Ridley Pearson and Ile Gonzalez's reimagining of DC Comics' Super Sons for middle grade audiences continues with Super Sons: The Foxglove Mission. The second installment released as part of DC Zoom -- DC's middle grade publishing imprint -- following this past April's Super Sons: The PolarShield Project, this new original graphic novel takes even more creative liberties with the source material in a timely tale that continues the ecological and social commentary prevalent in the opening installment of the trilogy.
Picking up directly from the events of the previous original graphic novel, The Foxglove Mission has Jon Kent and Ian Wayne, the young sons of Superman and Batman, on a mission to save the world from itself while both their fathers are preoccupied with pressing assignments of their own. While Superman is recovering particles on Mars that may save Earth's environment and Batman searches for a cure to a deadly illness sweeping the globe that has already rendered Lois Lane comatose, it's up to the boys to defend their home from new rising threats as the climate rapidly worsens.

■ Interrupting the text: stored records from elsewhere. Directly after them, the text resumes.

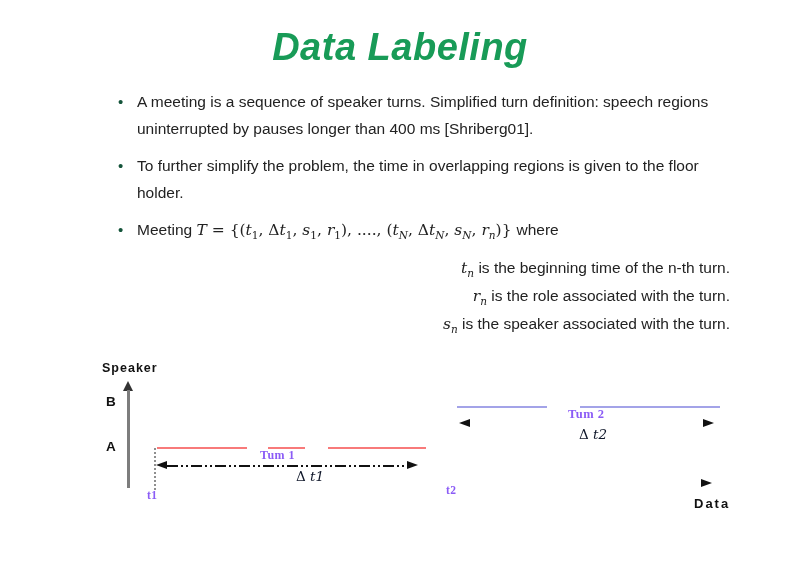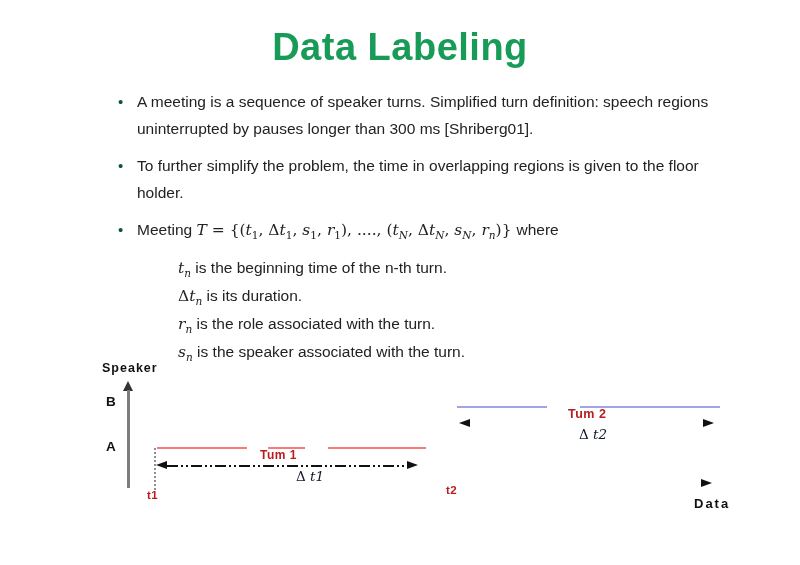--- a/index.html
+++ b/index.html
@@ -18,6 +18,7 @@
     text-align:center;
     font-size:38px;font-weight:bold;letter-spacing:0.5px;
     color:#189b57;
+    font-style:italic;
   }
   
   .content{

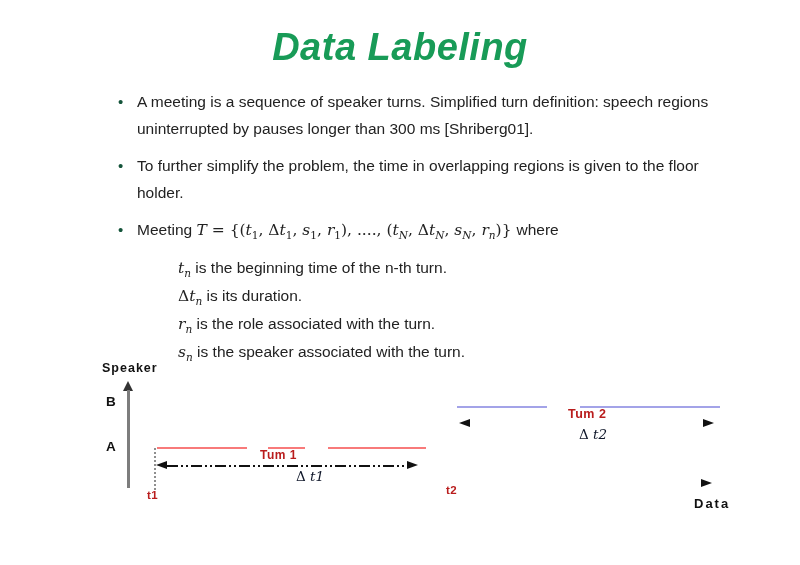--- a/index.html
+++ b/index.html
@@ -67,7 +67,7 @@
 
     <div class="bullet-item">
       <span class="bullet-glyph">•</span>
-      <span>A meeting is a sequence of speaker turns.  Simplified turn definition: speech regions uninterrupted by pauses longer than 300 ms [Shriberg01].</span>
+      <span>A meeting is a sequence of speaker turns.  Simplified turn definition: speech regions uninterrupted by pauses longer than 400 ms [Shriberg01].</span>
     </div>
 
     <div class="bullet-item">

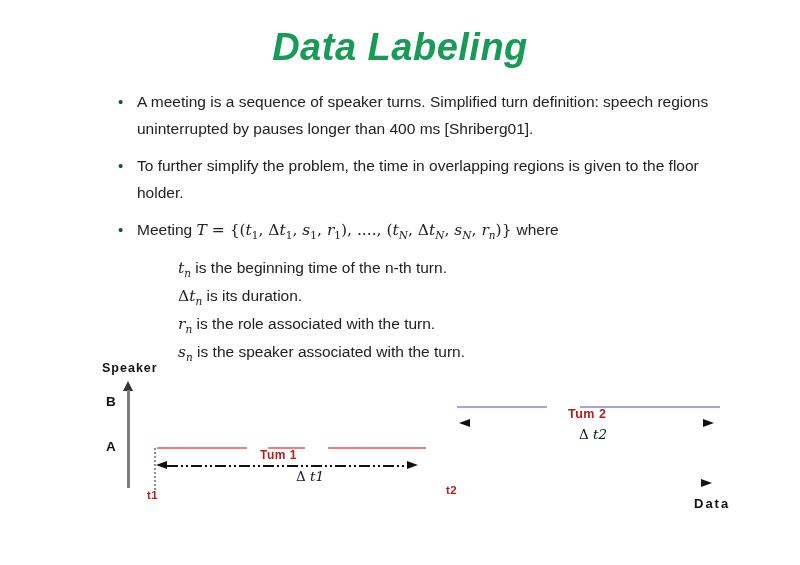--- a/index.html
+++ b/index.html
@@ -33,7 +33,7 @@
   .mi{font-family:"DejaVu Serif",serif;font-style:italic;}
   .mr{font-family:"DejaVu Serif",serif;font-style:normal;}
   sub{font-size:68%;line-height:0;}
-  .definitions{margin-left:60px;margin-top:6px;}
+  .definitions{margin-left:60px;margin-top:6px;text-align:right;}
   .def-line{line-height:28px;}
   
   .diagram{position:absolute;left:0;top:0;width:800px;height:565px;pointer-events:none;}

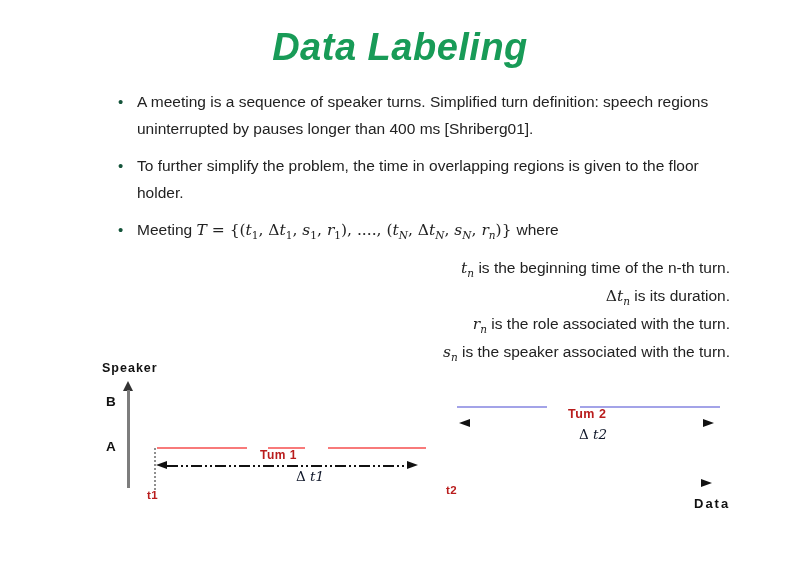--- a/index.html
+++ b/index.html
@@ -85,9 +85,6 @@
         <span><span class="mi">t</span><sub class="mi">n</sub></span><span> is the beginning time of the n-th turn.</span>
       </div>
       <div class="def-line">
-        <span><span class="mr">Δ</span><span class="mi">t</span><sub class="mi">n</sub></span><span> is its duration.</span>
-      </div>
-      <div class="def-line">
         <span><span class="mi">r</span><sub class="mi">n</sub></span><span> is the role associated with the turn.</span>
       </div>
       <div class="def-line">

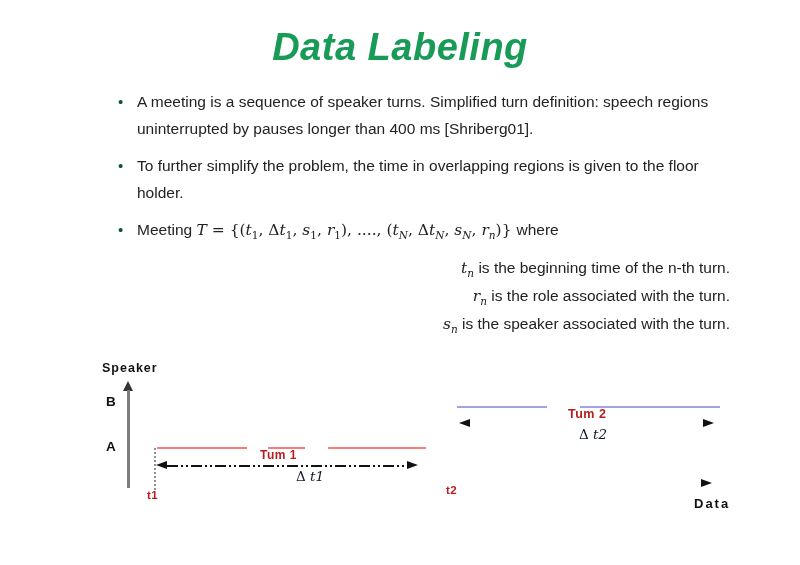--- a/index.html
+++ b/index.html
@@ -39,7 +39,7 @@
   .diagram{position:absolute;left:0;top:0;width:800px;height:565px;pointer-events:none;}
   .diagram >*{position:absolute;}
   .dlabel{font-size:12.5px;font-weight:bold;letter-spacing:1px;color:#111;white-space:nowrap;}
-  .dsmall{font-size:11.5px;font-weight:bold;letter-spacing:0.5px;color:#b91c1c;white-space:nowrap;}
+  .dsmall{font-size:11.5px;font-weight:bold;letter-spacing:0.5px;color:#8b5cf6;white-space:nowrap;font-family:Liberation Serif, serif;}
   .dmath{font-family:"DejaVu Serif",serif;font-style:italic;font-size:13.5px;color:#0f172a;white-space:nowrap;}
   .axis-line{left:127px;top:390px;width:2.5px;height:98px;background:#7d7d7d;}
   .tri-up{width:0;height:0;border-left:5px solid transparent;border-right:5px solid transparent;border-bottom:10px solid #333;}

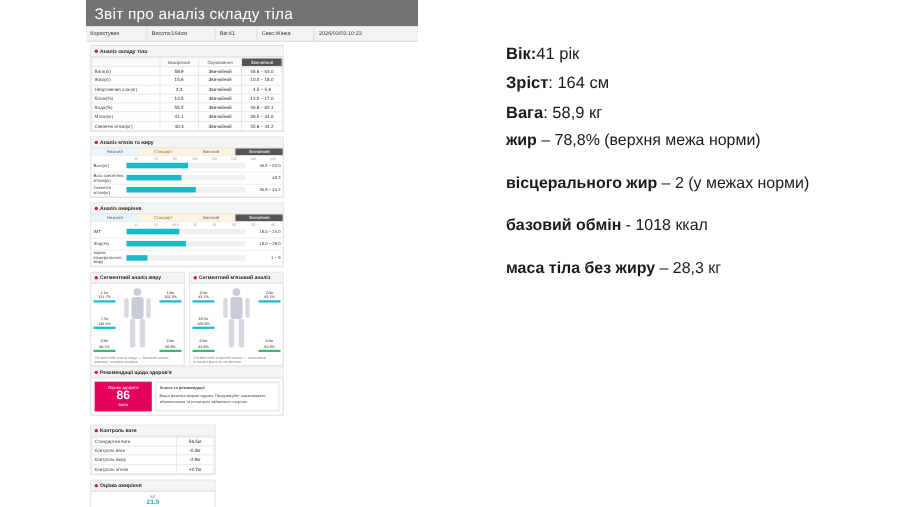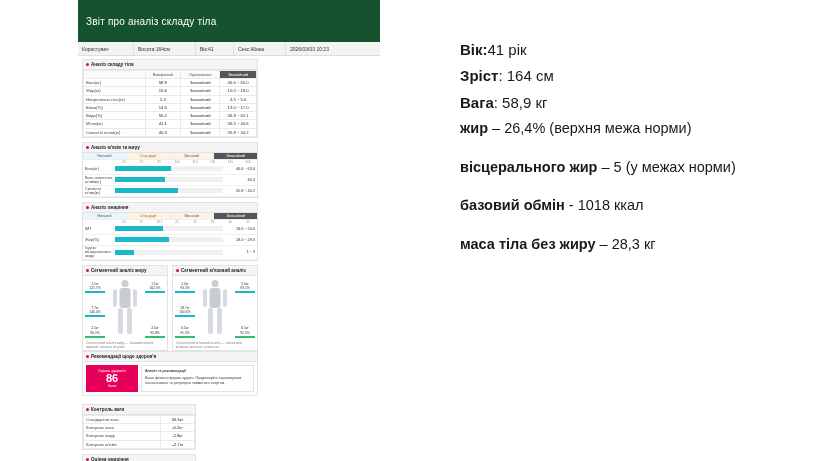--- a/index.html
+++ b/index.html
@@ -25,10 +25,10 @@
     overflow: hidden;
   }
   .report-header {
-    height: 42px;
-    background: #14532d;
+    height: 24px;
+    background: #737373;
     color: #fff;
-    font-size: 10px;
+    font-size: 14px;
     display: flex;
     align-items: center;
     padding-left: 8px;

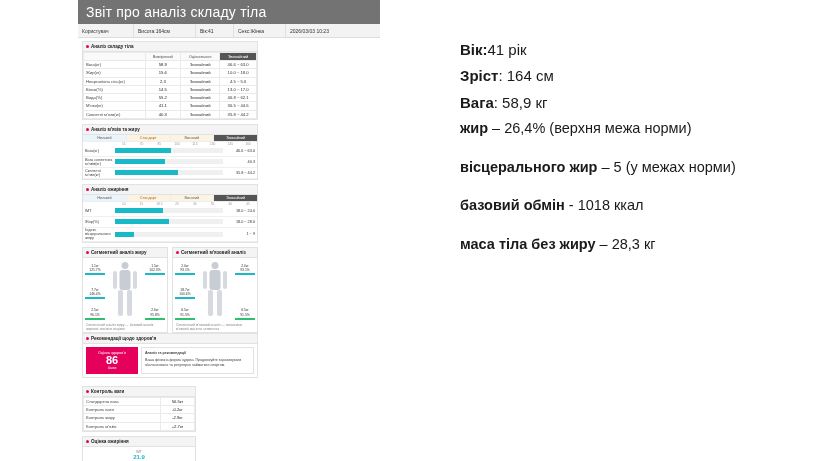--- a/index.html
+++ b/index.html
@@ -711,7 +711,7 @@
 
 
     <div class="r-item">
-      <b>жир</b><span> – 26,4% (верхня межа норми)</span>
+      <b>жир</b><span> – 78,8% (верхня межа норми)</span>
     </div>
     <div class="r-item">
       <b>вісцерального жир</b><span> – 5 (у межах норми)</span>

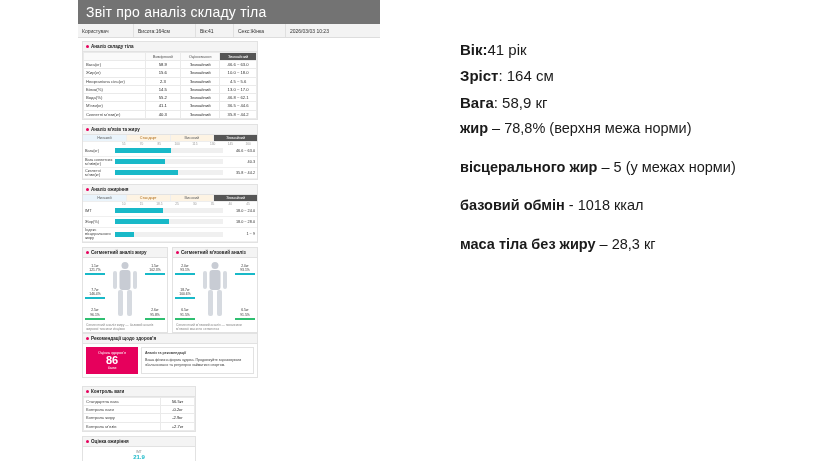--- a/index.html
+++ b/index.html
@@ -714,7 +714,7 @@
       <b>жир</b><span> – 78,8% (верхня межа норми)</span>
     </div>
     <div class="r-item">
-      <b>вісцерального жир</b><span> – 5 (у межах норми)</span>
+      <b>вісцерального жир</b><span> – 2 (у межах норми)</span>
     </div>
     <div class="r-item">
       <b>базовий обмін</b><span> - 1018 ккал</span>

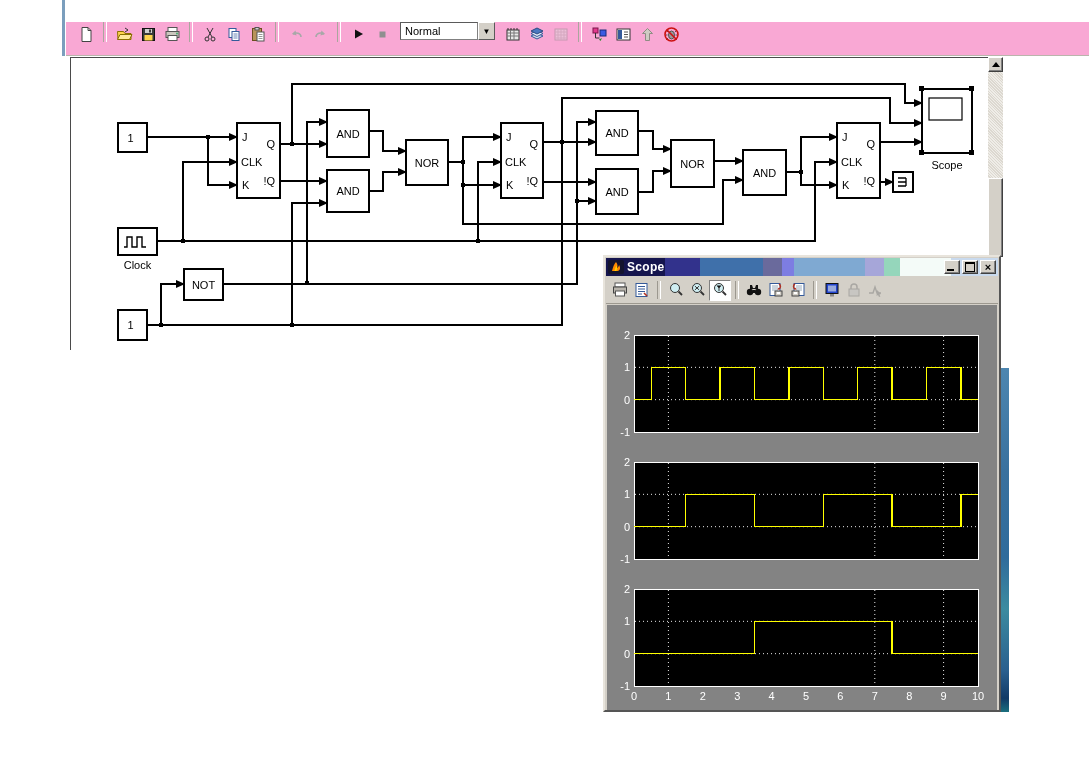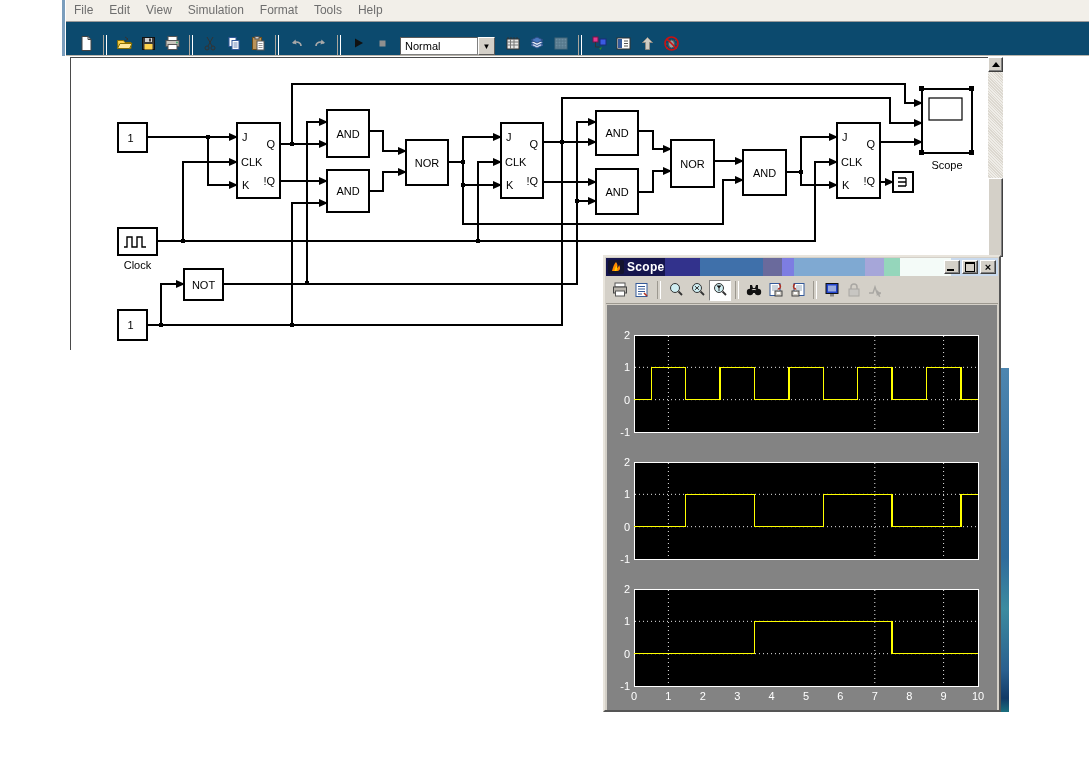--- a/index.html
+++ b/index.html
@@ -68,7 +68,6 @@
 <div id="stage">
 
   <div id="leftedge"></div>
-  <div id="menubar"><span>File</span><span>Edit</span><span>View</span><span>Simulation</span><span>Format</span><span>Tools</span><span>Help</span></div>
 
   <div id="toolbar">
     <div class="tbtn">

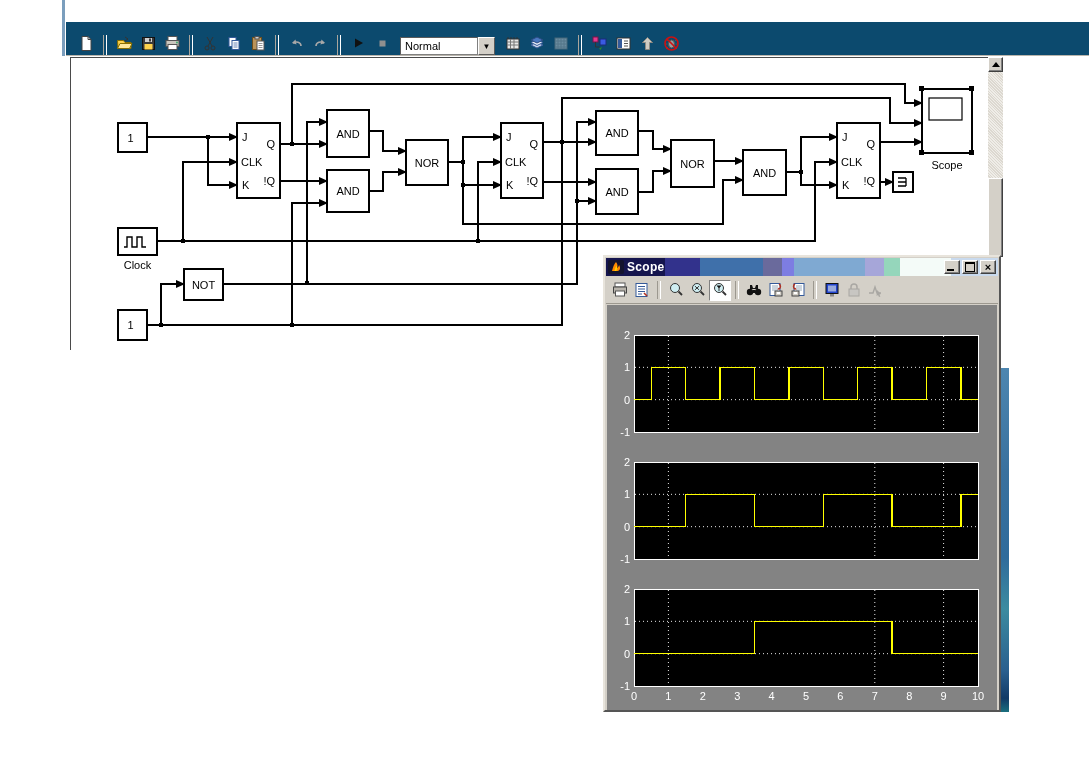--- a/index.html
+++ b/index.html
@@ -11,8 +11,8 @@
     border-bottom:1px solid #9a9a9a;background:#f2efe9;}
   #menubar span{display:inline-block;margin-top:2px;padding:0 8px;font-size:12px;color:#6e6e6e;}
   #leftedge{position:absolute;left:62px;top:0;width:3px;height:56px;background:#7b9ebd;}
-  #toolbar{position:absolute;left:66px;top:22px;right:0;height:34px;background:#0c4a6e;
-    border-bottom:1px solid #b9b5ac;display:flex;align-items:flex-end;padding-left:8px;box-sizing:border-box;}
+  #toolbar{position:absolute;left:66px;top:22px;right:0;height:34px;background:#f9a8d4;
+    border-bottom:1px solid #b9b5ac;display:flex;align-items:flex-start;padding-left:8px;box-sizing:border-box;}
   .tbtn{width:24px;height:24px;display:flex;align-items:center;justify-content:center;flex:0 0 auto;}
   .tsep{width:2px;height:20px;margin:0 5px;border-left:1px solid #aaa69d;border-right:1px solid #fff;flex:0 0 auto;}
   #simmode{display:flex;align-items:center;margin:0 6px;flex:0 0 auto;}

Having established the characters and this alternate version of the DC Universe, Pearson is significantly more comfortable straying from the main DCU incarnations of the characters and world in this sophomore outing. This is made more evident as the scope dramatically increases from the first installment, which had kept its action to the city of Wyndemere, populated with those leaving coastal cities threatened by the rising tides. This is also evident with expanded role for Candace, a character introduced in The PolarShield Project who may be the key to helping Jon and Ian save the day.
It's important to note, especially to longtime readers that may cling a bit more fervently to established mainstream continuity, that this story is written primarily for younger readers and occurs outside of the main DC Universe. With that said, not quite all of the storytelling risks quite land like they should the more Pearson strays from his eponymous leads, the more the overall story starts to lose its focus. Fortunately, this second installment also has a little more fun with the proceedings, especially regarding the interplay between Jon, Ian, Candace and their expanding supporting cast.
The other major strength carrying over from the first installment is Ile Gonzalez's artwork. The increased variety in environments allows Gonzalez to move away from being constrained to illustrating conventional superhero action in favor of different visual sensibilities and styles. There is more of a vibrancy here than The PolarShield Project, especially as the global effects of the story's crisis is unveiled and its recurring antagonists given more of a spotlight. And with less of an emphasis on the usual urban-based action -- which still plays a minor role here -- Gonzalez opts to use a softer, warmer color palette to enrich the world of The Foxglove Mission.
Now two installments in, DC Zoom's Super Sons trilogy is a story of ecological urgency carried by the familiar, fan-favorite sons of the World's Finest. As Ridley Pearson and Ile Gonzalez move deeper into their reimagining of the characters and DCU, they take more storytelling risks as they expand their world and the heroes' mission. Fortunately, this is usually done to positive results but occasionally falters with middling effectiveness however it is clear that the creative team has a unique story they're crafting that position the sons of Superman and Batman for newer, younger audiences in a timely adventure that avoids being overly preachy with its commentary. In doing so, the team has created a direct continuation that counts on readers having picked up The PolarShield Project as the story moves towards its climactic conclusion.
Super Sons: The Foxglove Mission releases Nov. 5.